BDO in India Comments:

DIRECT TAX RELATED

There were concerns raised by various forums and taxpayers on the proposed doing away of the indexation benefit for existing immovable properties. Granting indexation benefit on immovable property owned before 23 July 2024 by individuals and HUFs is a welcome step by the Hon’ble Finance Minister. However, it is worthwhile to note that this relaxation is available only to a resident individual and resident HUF. Further, should indexation result into a loss, such loss may not be allowed to be carried forward and/ or set-off.
Based on the wordings in the Bill it was unclear if the credit of TDS on other income/ TCS should be considered while computing TDS on salary income of the employees. The proposed amendments now permit adjustment of TDS/ TCS credit from TDS computed on salary. These amendments are to benefit salaried taxpayers who need not wait for the end of the year to get the refund of excess TDS/ TCS and thereby ensures they have more income at their disposal.

INDIRECT TAX RELATED

The additional amendments in Indirect tax appear to be introduced to address the Bombay High Court judgment in case of Mahindra and Mahindra Limited1, holding that imposition of interest and/ or penalty on the portion of demand pertaining to surcharge or additional duty of customs or special additional duty of customs is unsustainable and without jurisdiction, due to the lack of incorporation of relevant provisions in the CT Act. The Supreme Court2 had dismissed the Special Leave Petition (SLP) as well as the Review Petition challenging the Bombay High Court decision. However, the Kolkata bench of the CESTAT in Texmaco Rail and Engineering Limited3 had distinguished the Bombay High Court ruling, holding that as per Section 3 of the CT Act read with Section 12 of the Customs Act, the additional duty is to be construed as ‘Customs Duty’ and accordingly, all provisions of the Customs Act and rules/ regulations made thereunder are applicable in respect of duty leviable under Section 3 of the CT Act. The appeal against the CESTAT order has been admitted vide order dated 5 July 2024 [CUSTA/64/2024] and the matter is currently pending before the Calcutta High Court.

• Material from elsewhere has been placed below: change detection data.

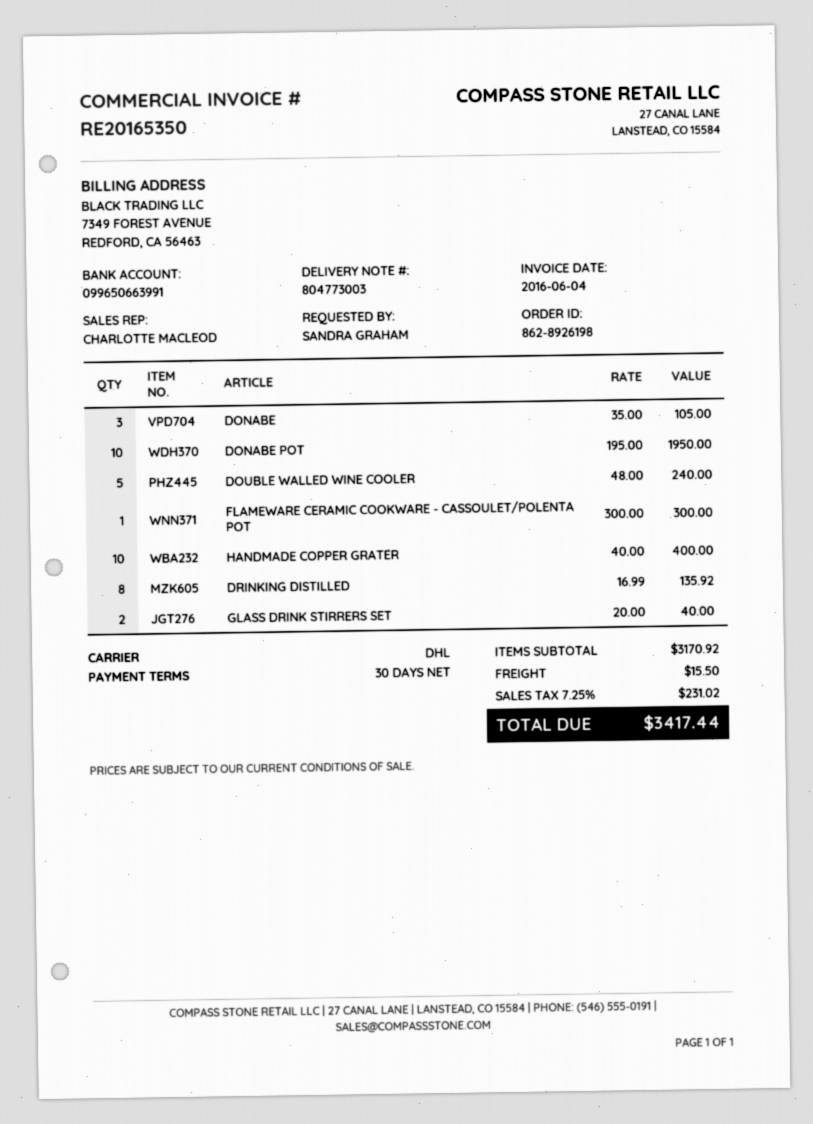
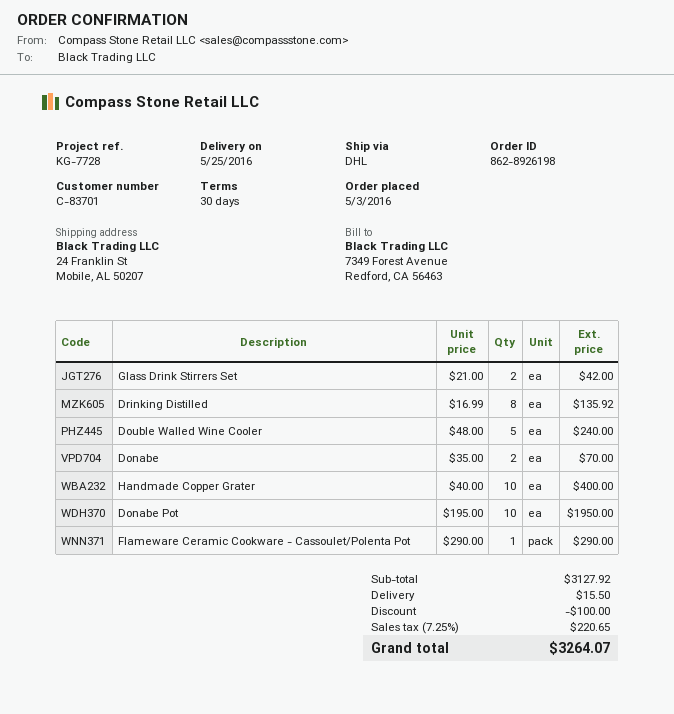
DONABE: 3 x 35.00 = 105.00 -> 2 x 35.00 = 70.00
FLAMEWARE CERAMIC COOKWARE - CASSOULET/POLENTA POT: 1 x 300.00 = 300.00 -> 1 x 290.00 = 290.00
GLASS DRINK STIRRERS SET: 2 x 20.00 = 40.00 -> 2 x 21.00 = 42.00
subtotal: 3170.92 -> 3127.92
discount: none -> 100.00
tax: 7.25% = 231.02 -> 7.25% = 220.65
total: 3417.44 -> 3264.07

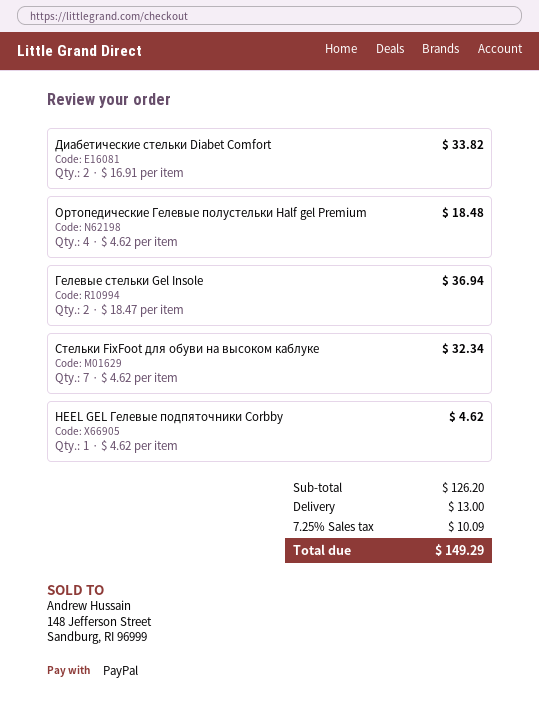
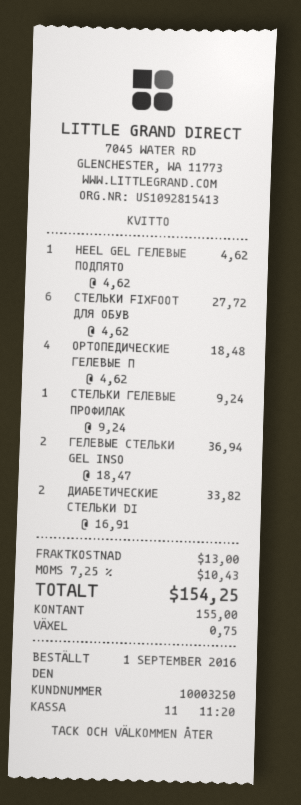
payment method: PayPal -> cash
Стельки FixFoot для обуви на высоком каблуке: 7 x 4.62 = 32.34 -> 6 x 4.62 = 27.72
СТЕЛЬКИ ГЕЛЕВЫЕ ПРОФИЛАК: none -> 1 x 9.24 = 9.24
tax: 7.25% = 10.09 -> 7.25% = 10.43
total: 149.29 -> 154.25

These insertions in the Bill seek to address the above issue by explicitly providing reference to various provisions inter alia including interest and penalties. Since the aforesaid amendments are made prospectively, it appears that the ratio laid down by the Bombay High Court in Mahindra and Mahindra Ltd. (affirmed by the Supreme Court) should hold the field for the past period.


1 Mahindra and Mahindra Ltd. Vs. Union of India and Ors. [2022-TIOL-1319-HC-MUM-CUS]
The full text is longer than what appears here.